Be cautious when set a list equal to another list. It might change list unintentionally, see the example in below:

list1 = [1, 2, 3]
list2 = list1
list2 += [4, 5]
list1
## [1, 2, 3, 4, 5]
list2
## [1, 2, 3, 4, 5]
id(list1)
## 139724935851336
id(list2)
## 139724935851336

As we can see, by changing list2, list1 is changing automatically since list1 = list2 - they have a same ID as well.
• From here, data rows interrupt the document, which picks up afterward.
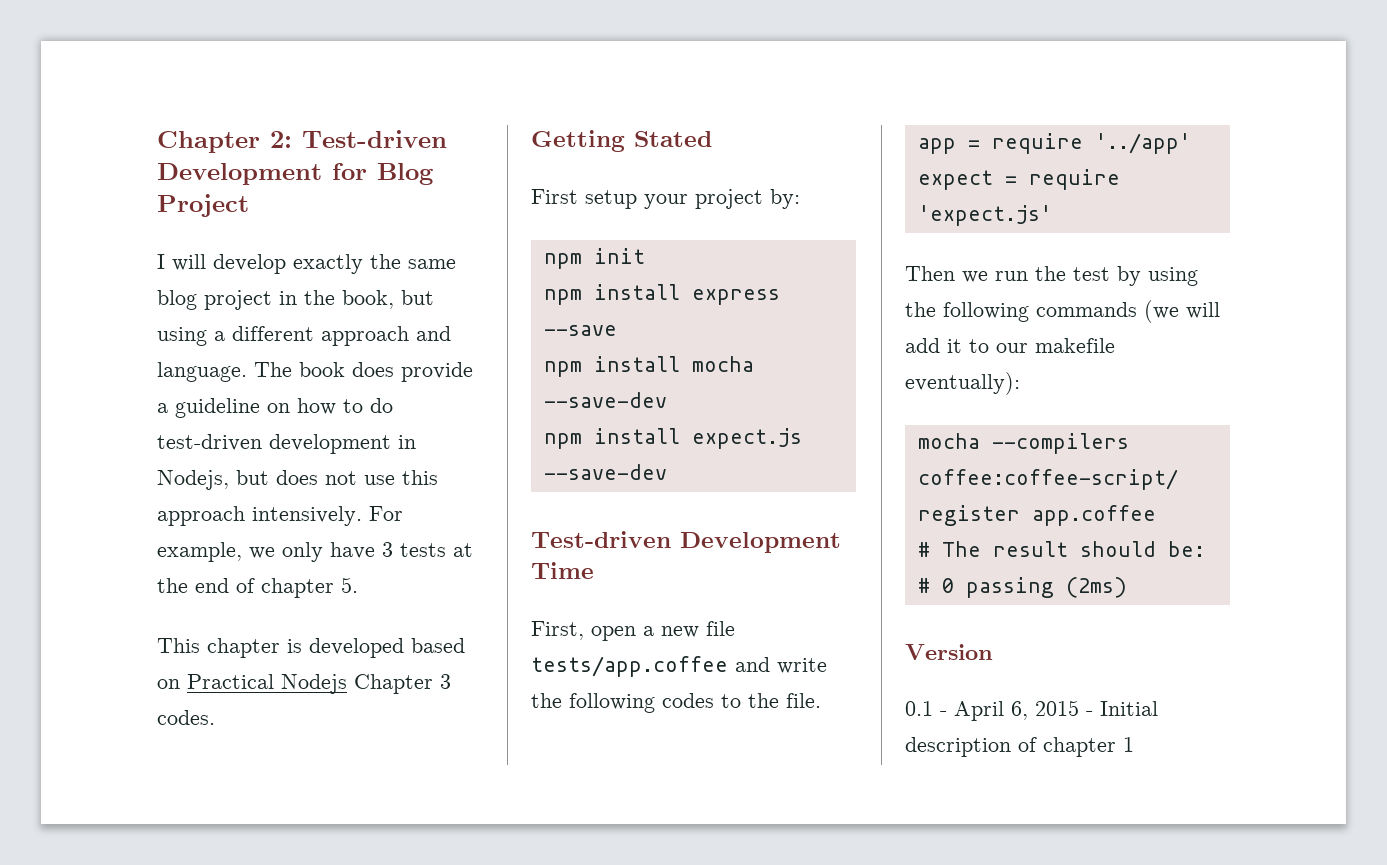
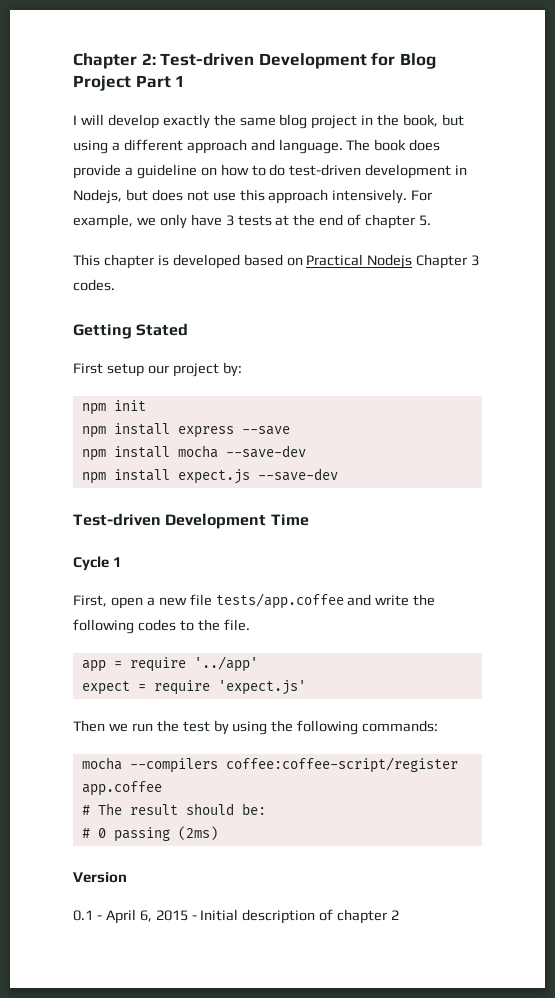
(249, 205) none -> [135,75,186,88] Part 1
[644,194,688,209] your -> [147,365,169,374] our
(594, 570) none -> [73,556,123,571] // Cycle 1
[1036,300,1220,323] [905,338,1115,353] [905,372,1020,395] commands (we will add it to our makefile eventually): -> [362,720,439,732] commands:
[1123,737,1134,752] 1 -> [391,910,400,920] 2

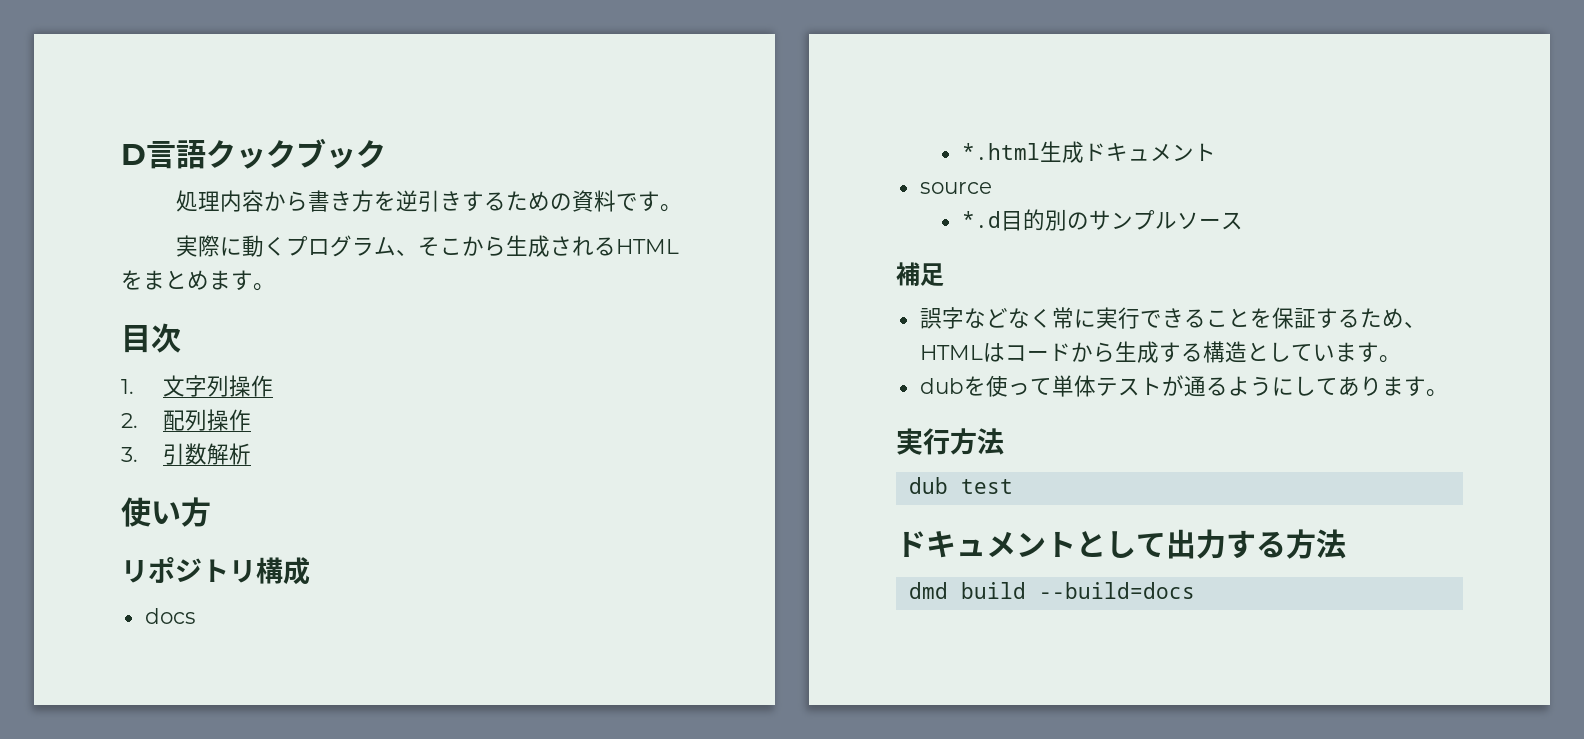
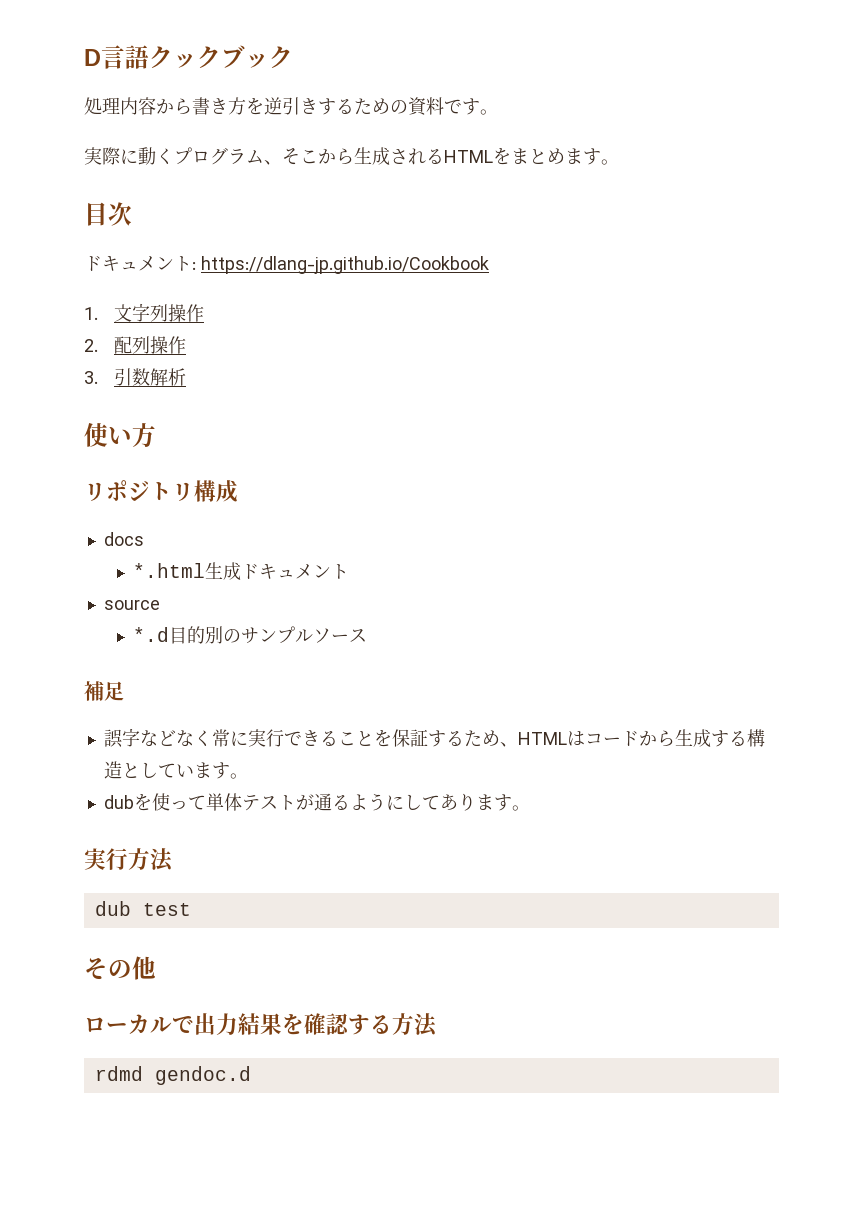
(181, 338) none -> [84,256,489,274] // ドキュメント: https://dlang-jp.github.io/Cookbook
[896,529,1226,559] ドキュメントとして出力 -> [84,956,156,980] [84,1013,350,1036] その他 // ローカルで出力結果を確認
[908,582,1195,599] dmd build --build=docs -> [94,1066,251,1085] rdmd gendoc.d

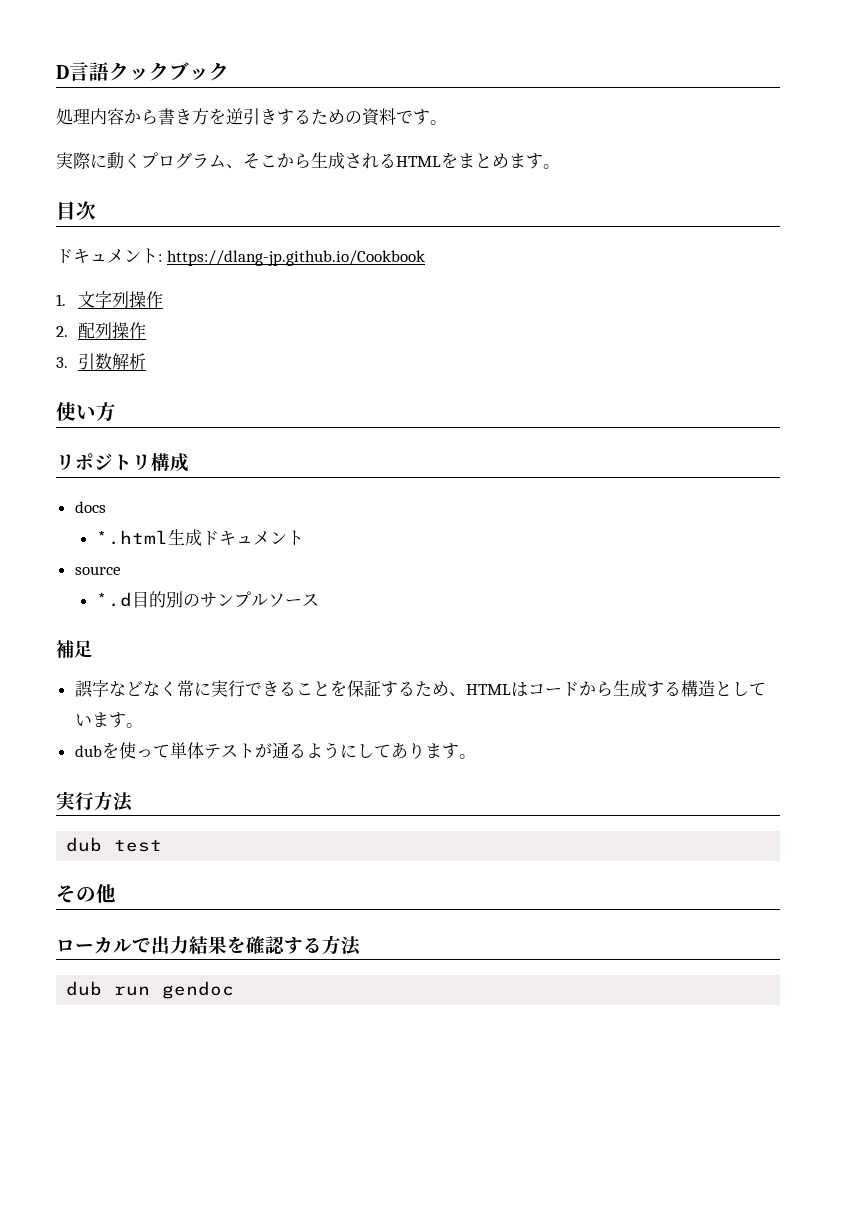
[94,1066,251,1085] rdmd gendoc.d -> [66,981,235,999] dub run gendoc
We can work on list2 without changing list1 by using .copy() or clone [:]. For instance:

list1 = [1,2,3]
list2 = list1.copy() # or list2 = list1[:]
list2 += [4,5] 
list1
## [1, 2, 3]
list2
## [1, 2, 3, 4, 5]
id(list1)
## 139724935851400
id(list2)
## 139724935851208

Iterating through lists:

[x**2 for x in range(5)]
## [0, 1, 4, 9, 16]

[x**2 for x in range(5) if x**2 < 10]
## [0, 1, 4, 9]

nested = []
p = [1,2,3]
for i in p:
    nested.append([(x,i) for x in p])
nested
## [[(1, 1), (2, 1), (3, 1)], 
##  [(1, 2), (2, 2), (3, 2)], 
##  [(1, 3), (2, 3), (3, 3)]]

Tuples

A tuple consists of a number of values separated by commas. Though tuples may seem similar to lists, they are often used in different situations and for different purposes. Tuples are immutable, and usually contain a heterogeneous sequence of elements that are accessed via unpacking or indexing. Tuples may be input with or without surrounding parentheses.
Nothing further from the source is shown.